** DATA LISTING follows **

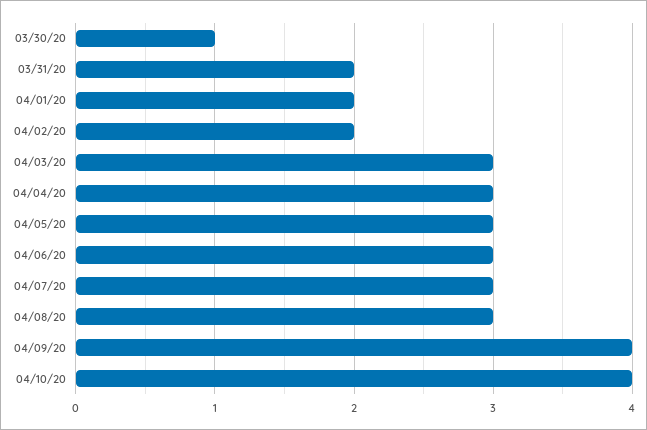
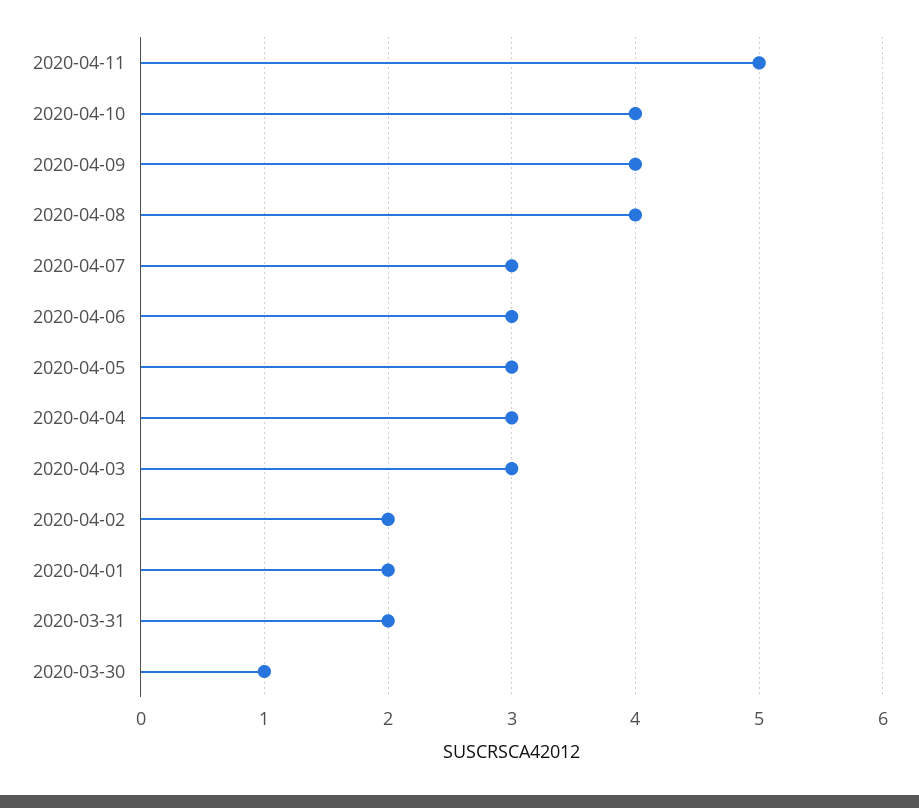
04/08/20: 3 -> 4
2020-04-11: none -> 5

** End of DATA LISTING **
** DATA LISTING follows **

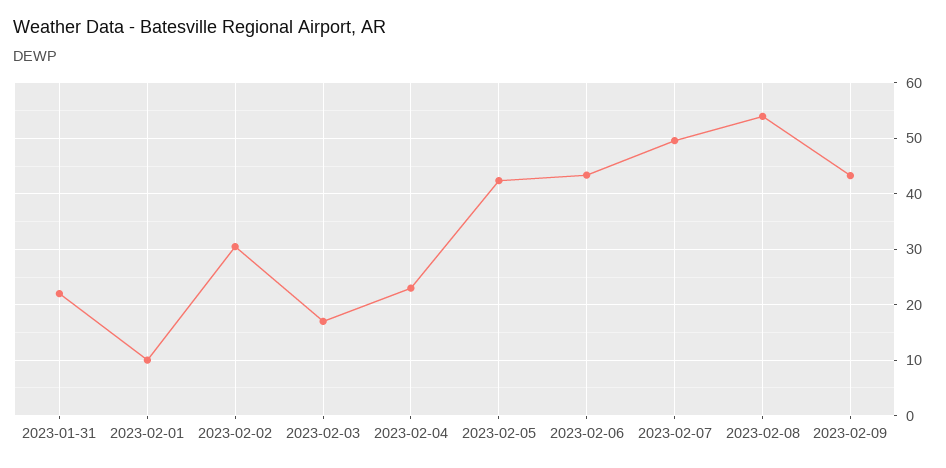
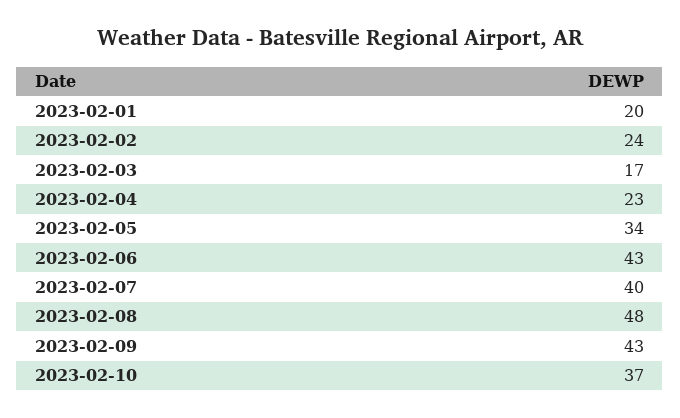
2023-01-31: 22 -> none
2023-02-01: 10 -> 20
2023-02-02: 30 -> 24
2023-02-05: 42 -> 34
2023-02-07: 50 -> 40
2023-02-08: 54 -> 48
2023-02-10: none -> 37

** End of DATA LISTING **

* WHAT NEEDS TO BE DONE: List every line in the records above that contains the word "none".

* EXERCISE ANSWER:
2020-04-11: none -> 5
2023-01-31: 22 -> none
2023-02-10: none -> 37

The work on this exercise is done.